Vendemmia, l’Italia festeggia il record storico di esportazioni di vino

E’ quanto emerge da una analisi della Coldiretti su dati Istat relativi al primo quadrimestre 2018 presentata in occasione dell'inizio della raccolta

vendemmia

Con l’inizio della vendemmia l’Italia festeggia il record storico delle esportazioni di vino made in Italy che fanno registrare un aumento del 5,9 per cento rispetto allo scorso anno quando avevano raggiunto su base annuale di circa 6 miliardi di euro, la prima voce dell’export agroalimentare nazionale. E’ quanto emerge da una analisi della Coldiretti su dati Istat relativi al primo quadrimestre 2018 presentata in occasione del distacco del primo grappolo di uva nell’azienda agricola Faccoli in via Cava a Coccaglio, nella provincia di Brescia in Franciacorta che come tradizione inaugura l’inizio della raccolta lungo la Penisola con la vendemmia delle uve Pinot e Chardonnay per la produzione di spumanti, le prime ad essere raccolte.

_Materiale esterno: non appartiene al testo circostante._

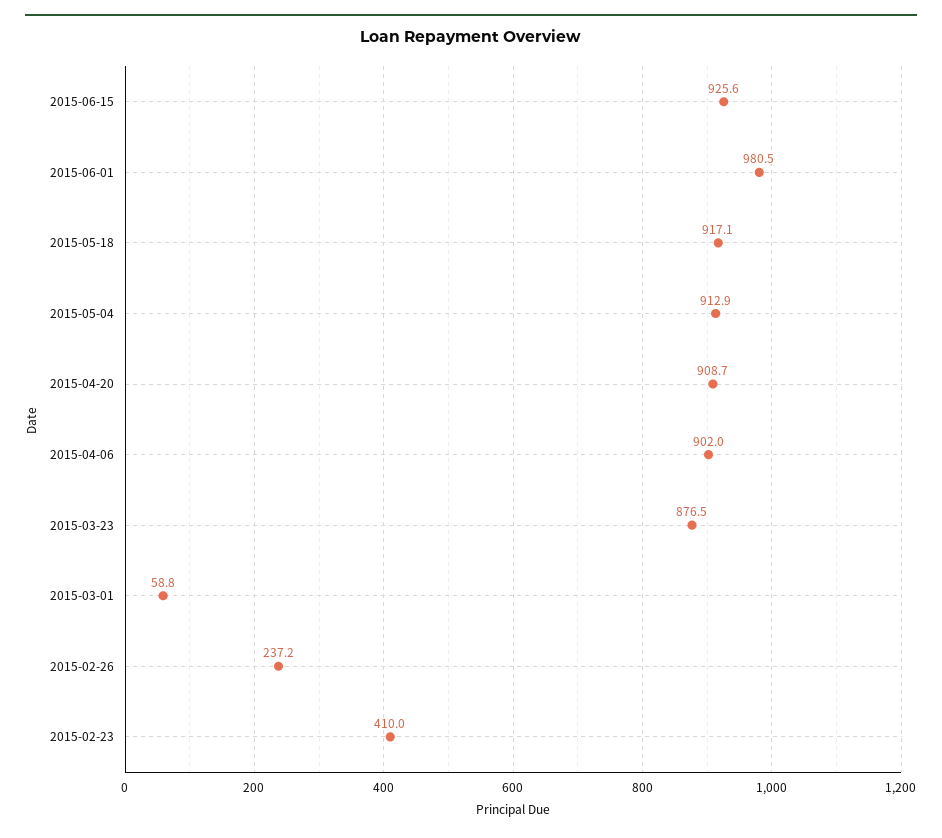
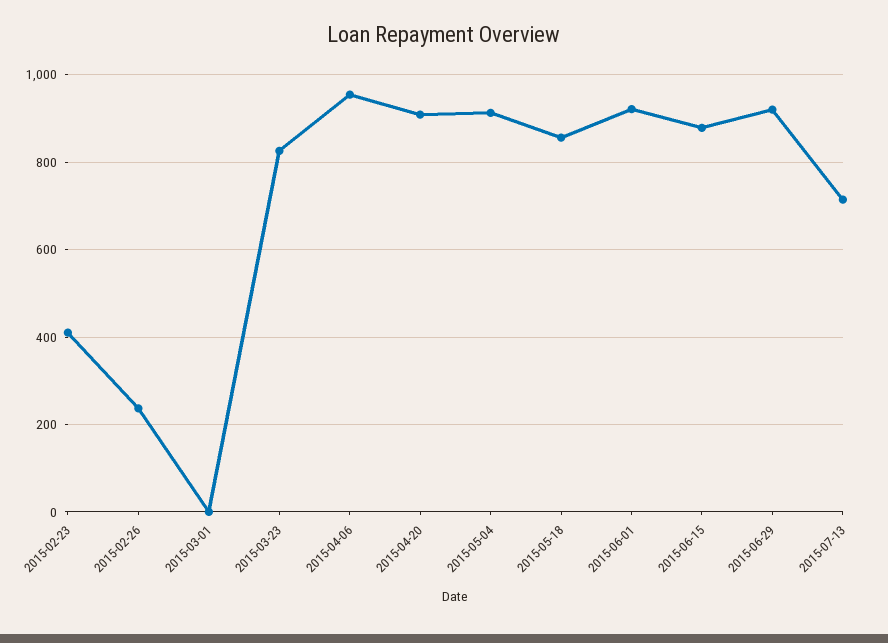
2015-06-15: 925.6 -> 880
2015-06-01: 980.5 -> 920
2015-05-18: 917.1 -> 860
2015-04-06: 902 -> 960
2015-03-23: 876.5 -> 820
2015-03-01: 58.8 -> 0
2015-06-29: none -> 920
2015-07-13: none -> 720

Un settore che impiega più di 1 milione di persone
Dalla vendemmia in Italia si attiva un motore economico che genera oltre 10,6 miliardi di fatturato dalla vendita del vino, realizzato più all’estero che in Italia, che offre opportunità di lavoro nella filiera a 1,3 milioni di persone tra quelle impegnate direttamente in vigne, cantine e nella distribuzione commerciale e quelle presenti in attività connesse e di servizio. ll tutto sostenuto da una struttura produttiva – spiega Coldiretti – che conta 310 mila aziende agricole e quasi 46 mila aziende vinificatrici su una superficie a vite di 652 mila ettari.

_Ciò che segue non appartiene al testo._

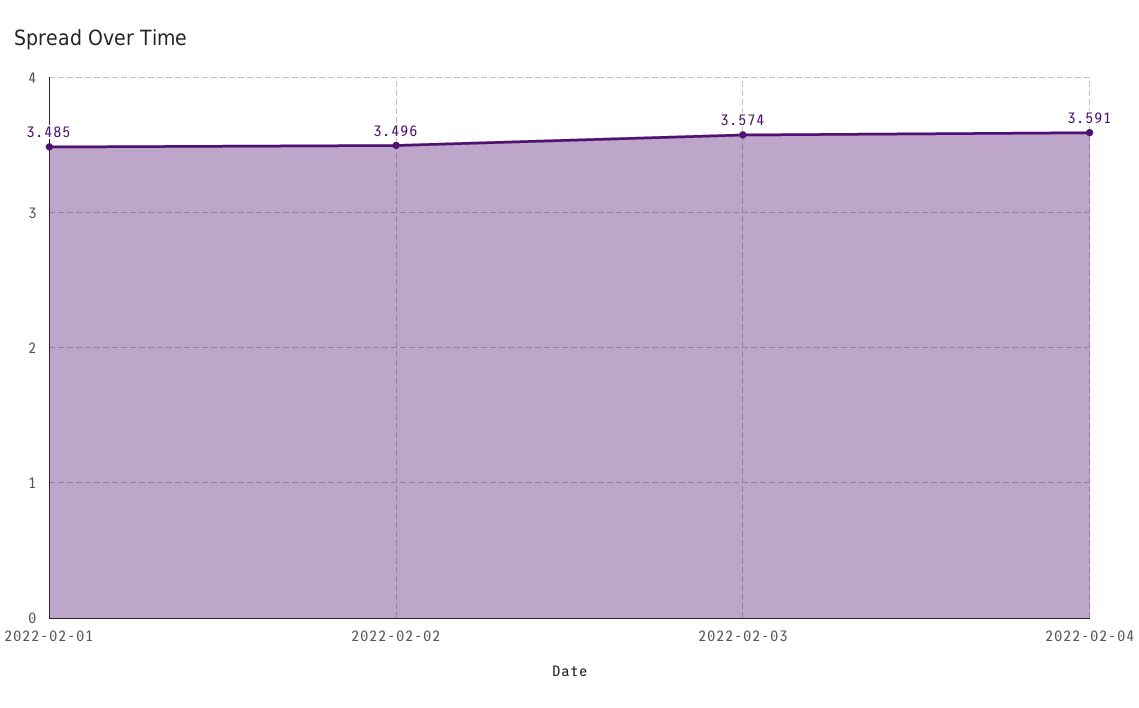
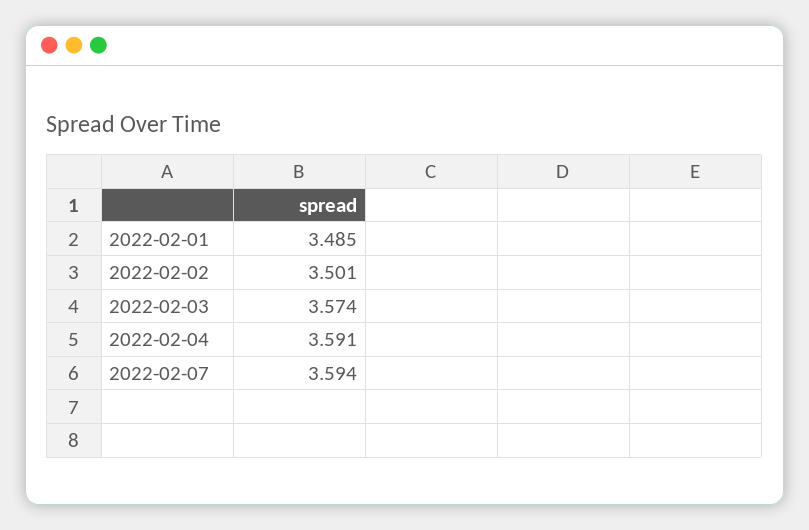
2022-02-02: 3.496 -> 3.501
2022-02-07: none -> 3.594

Export motore del made in Italy
Le esportazioni di vino italiano nel mondo – sottolinea la Coldiretti – hanno un effetto traino di immagine per l’intero made in Italy. Le vendite nel primo quadrimestre dell’anno hanno avuto un incremento in valore del 4,7 per cento negli Usa che sono di gran lunga il principale cliente anche se preoccupano le nuove politiche protezionistiche del presidente Usa Donald Trump. L’aumento è stato – continua la Coldiretti – del 4,9 per cento in Germania al secondo posto mentre si registra un brusco calo del 5 per cento nel Regno Unito che nonostante gli effetti della Brexit resta sul podio dei principali clienti.